君士坦丁堡大公会议之后,基督教教义进入了一段相对稳定的时期。然而,5世纪之后,基督教会内部又围绕着耶稣基督的神人两性关系,即基督论的问题爆发了两次激烈的新论战,即聂斯托利争论和基督一性论争论。

公元428年,来自安条克的教士聂斯托利成为君士坦丁堡教区的主教。他随即提出自己的神学观点,认为基督的神性与人性分离,分别构成两个位格,其人性是由玛利亚所生,而神性是来自上帝,玛利亚是“人母”而非“神母”。基督的人格独立于神格之外 。埃瓦格里乌斯在作品中归纳了他的主要论点:

聂斯托利通过区分和割裂基督的神性和人性使得基督再一次被出卖。聂斯托利拒绝承认“上帝之母”这个已被圣灵所缔造并被众多选举出来的教父所公认的概念。他重新伪造了“基督之母”这一概念,从而将教会带入了无穷的争斗之中,使其内部血流成河……他赞成“所有人都不要称玛利亚为上帝之母(Theotokos)。因为她是个凡人,上帝是不可能为一个凡人所生的”这一观点,甚至提出更为亵渎的理论,“那个变为两个月或三个月大的东西,我不会称其为神!”

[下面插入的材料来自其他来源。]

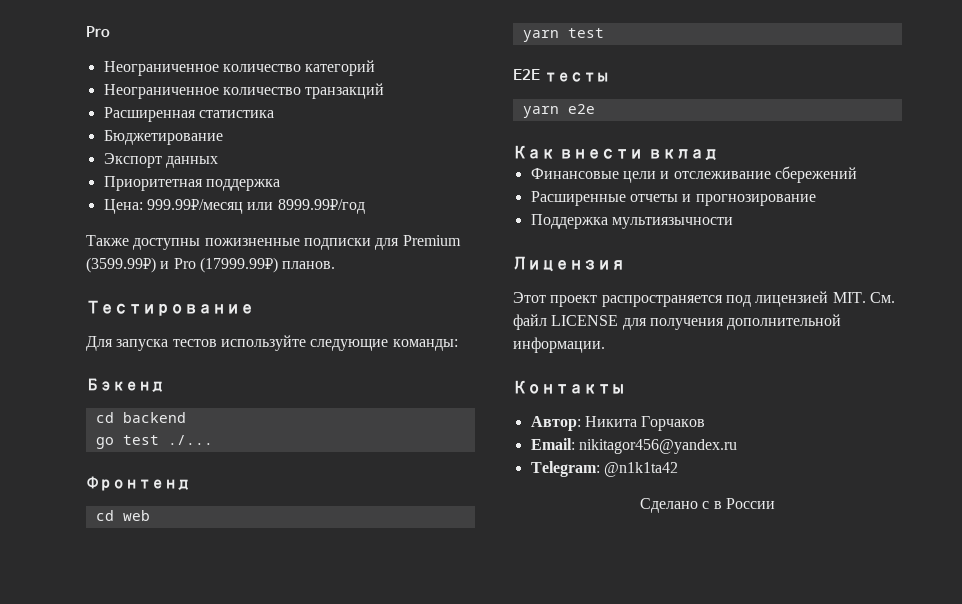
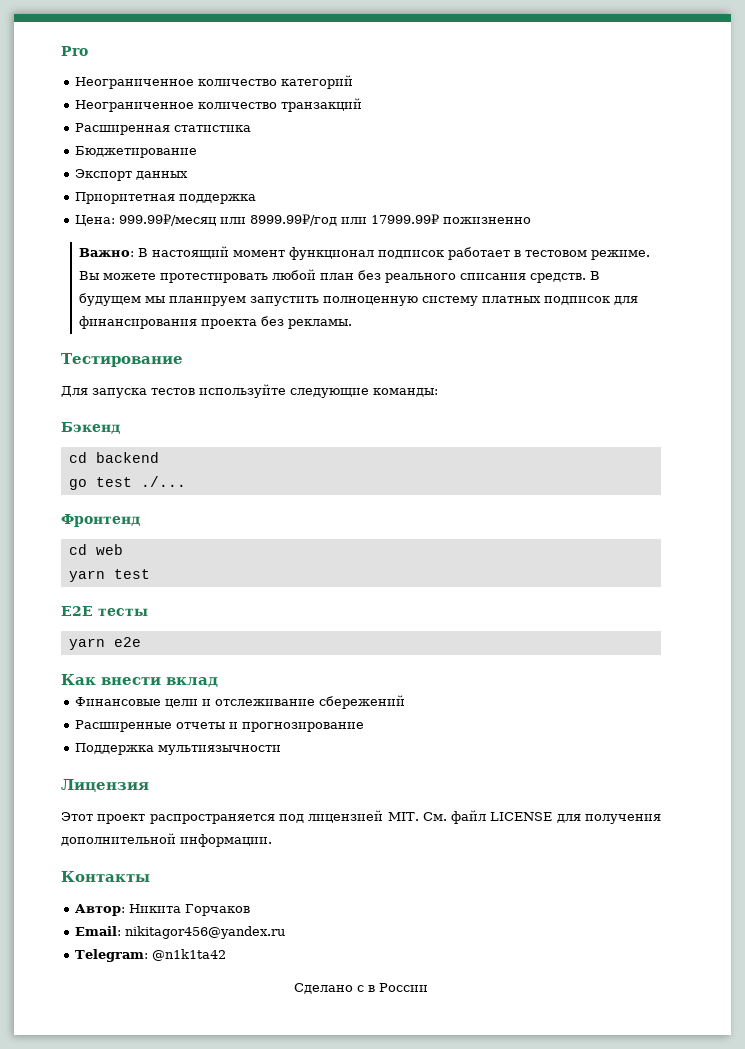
- Цена: 999.99₽/месяц или 8999.99₽/год
- Также доступны пожизненные подписки для Premium (3599.99₽) и Pro (17999.99₽) планов.
+ Цена: 999.99₽/месяц или 8999.99₽/год или 17999.99₽ пожизненно
+ Важно: В настоящий момент функционал подписок работает в тестовом режиме. Вы можете протестировать любой план без реального списания средств. В будущем мы планируем запустить полноценную систему платных подписок для финансирования проекта без рекламы.

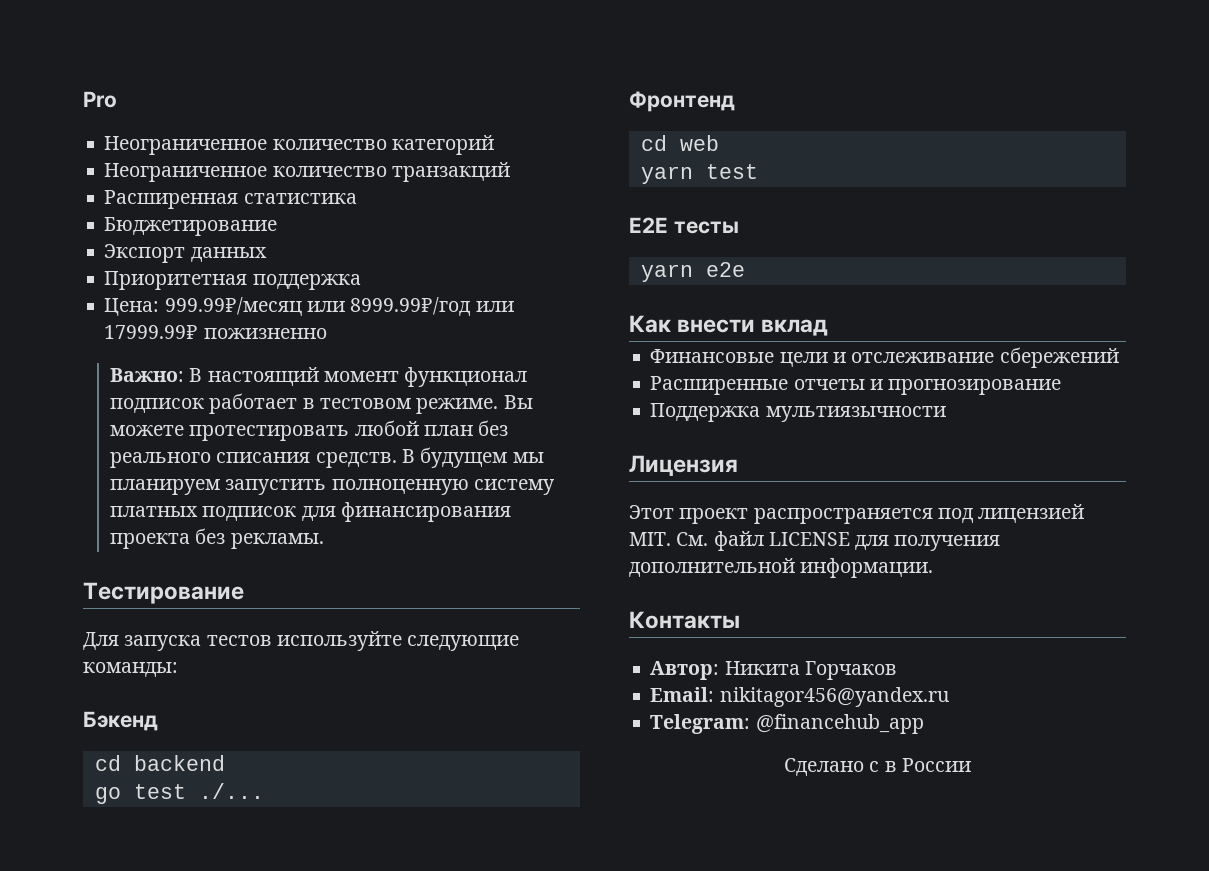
- Telegram: @n1k1ta42
+ Telegram: @financehub_app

聂斯托利的这一观点过于强调耶稣基督的人性,因此实际上导致其神人两性产生了对立,从而使圣子分裂为神人两个分裂的位格,而非正统教义承认的一个位格。这一理论遭到了以亚历山大里亚主教西里尔为代表的许多教会人士的强烈反对。西里尔针锋相对地提出“神,逻各斯,并不是临到一个人身上,而是真的变成一个人,同时又仍然是神” 这一基督神人两性本质合一为同一个位格的神学理论。在431年的以弗所基督教大公会议上,西里尔在罗马和亚历山大里亚教会的支持下取得胜利,聂斯托利的观点被斥为异端,本人也被皇帝罢免后放逐

然而,关于基督论的争端并没有就此平息。在取得了对聂斯托利斗争的胜利后,亚历山大里亚教会逐渐发展了西里尔的神学思想。但是,这种神学思想的革新走向了另一个极端,即由过度强调基督的两性分裂走向过度强调其两性的合一,尤其是神性对人性的融合。这种教义革新在神学理念上源于亚历山大里亚教会和安条克教会不同的基督论神学传统,前者一直比较倾向于基督人性的最终神格化,而后者则坚持基督人性的保持 。西里尔的继任者狄奥斯库鲁(Dioscorus,444—451年在位)就明确表示反对基督有“两性”的说法。他公开宣称,正确的信仰是亚历山大里亚教会的基督只有神性一性的教义。他甚至认为,西里尔在以弗所宗教会议之后其实是与聂斯托利异端联合了 。这实际上就产生了“基督一性论”思想的雏形,即认为基督道成肉身之后人性为神性所融合,故基督只有神性一性而非神人两性。在此之后,四十年代中期亚历山大里亚教会在君士坦丁堡的代理人,修道士尤提克斯正式将这一思想系统阐述成型。他主张“我主在最初确有神人两性,但是最终这两性合而为一,因此我认为我主只有一性。主的肉身也不与我等同质”。 这一观点立即得到狄奥斯库鲁及亚历山大里亚教会的支持,标志着基督一性论理论的最终产生。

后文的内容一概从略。